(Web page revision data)
▬▬▬▬▬▬▬▬▬▬
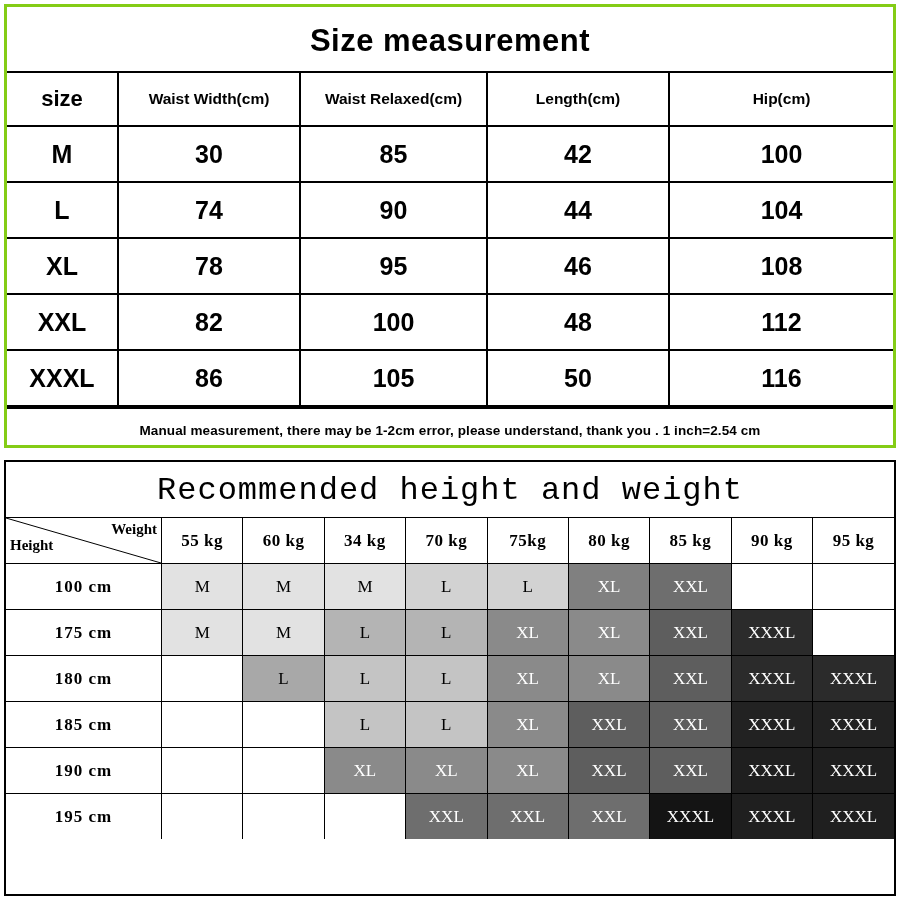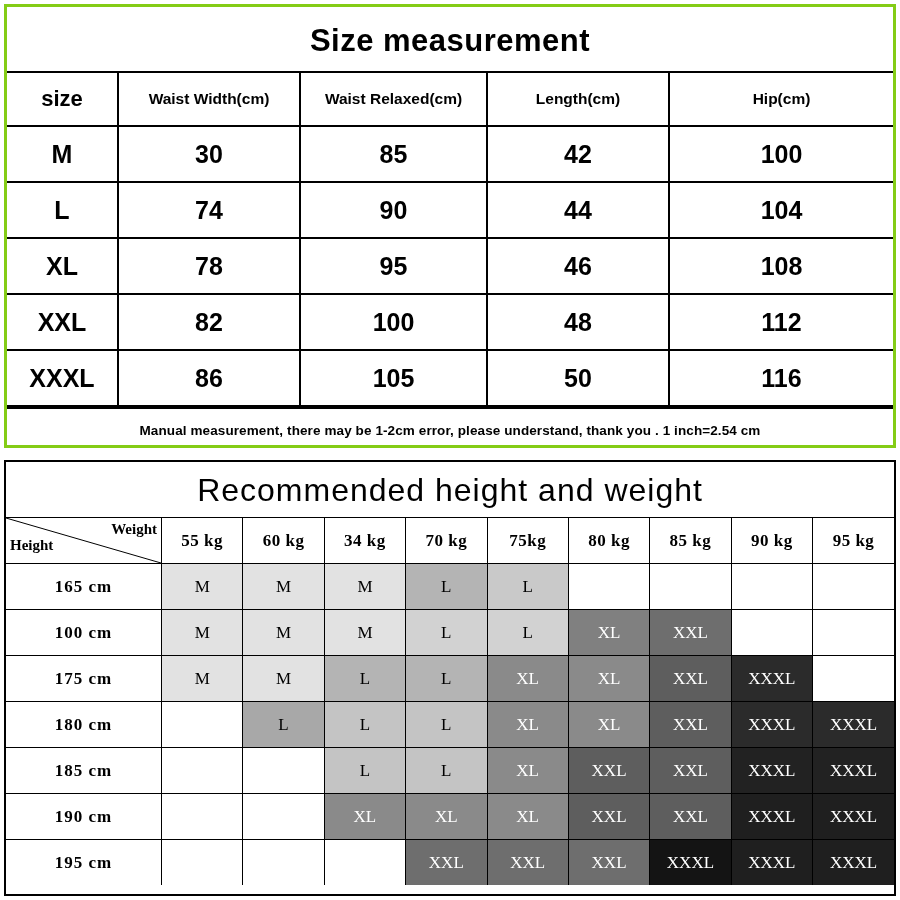--- a/index.html
+++ b/index.html
@@ -87,7 +87,7 @@
   .title-bottom {
     text-align: center;
     font-size: 32px;
-    font-family: Liberation Sans, sans-serif;
+    font-family: Liberation Mono, monospace;
     letter-spacing: 1px;
     padding-top: 10px;
     padding-bottom: 8px;

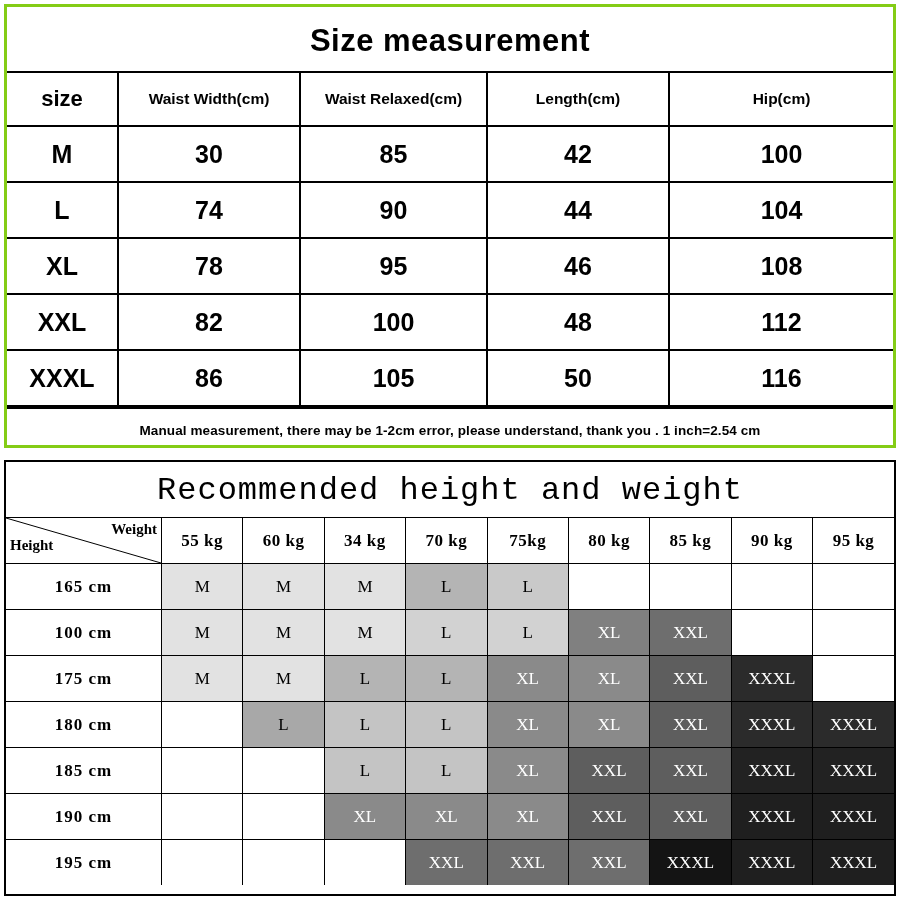--- a/index.html
+++ b/index.html
@@ -227,18 +227,6 @@
     </thead>
     <tbody>
         <tr>
-          <th class="rowhead">165 cm</th>
-          <td style="background: rgb(226, 226, 226); color: rgb(0, 0, 0);"><span class="cell-label">M</span></td>
-          <td style="background: rgb(226, 226, 226); color: rgb(0, 0, 0);"><span class="cell-label">M</span></td>
-          <td style="background: rgb(226, 226, 226); color: rgb(0, 0, 0);"><span class="cell-label">M</span></td>
-          <td style="background: rgb(180, 180, 180); color: rgb(0, 0, 0);"><span class="cell-label">L</span></td>
-          <td style="background: rgb(201, 201, 201); color: rgb(0, 0, 0);"><span class="cell-label">L</span></td>
-          <td style="background: rgb(255, 255, 255); color: rgb(0, 0, 0);"><span class="cell-label"></span></td>
-          <td style="background: rgb(255, 255, 255); color: rgb(0, 0, 0);"><span class="cell-label"></span></td>
-          <td style="background: rgb(255, 255, 255); color: rgb(0, 0, 0);"><span class="cell-label"></span></td>
-          <td style="background: rgb(255, 255, 255); color: rgb(0, 0, 0);"><span class="cell-label"></span></td>
-        </tr>
-        <tr>
           <th class="rowhead">100 cm</th>
           <td style="background: rgb(226, 226, 226); color: rgb(0, 0, 0);"><span class="cell-label">M</span></td>
           <td style="background: rgb(226, 226, 226); color: rgb(0, 0, 0);"><span class="cell-label">M</span></td>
▬▬▬▬▬▬▬▬▬▬
Give the total number of lines in the entries that contain the word "rowhead", with no other words.

2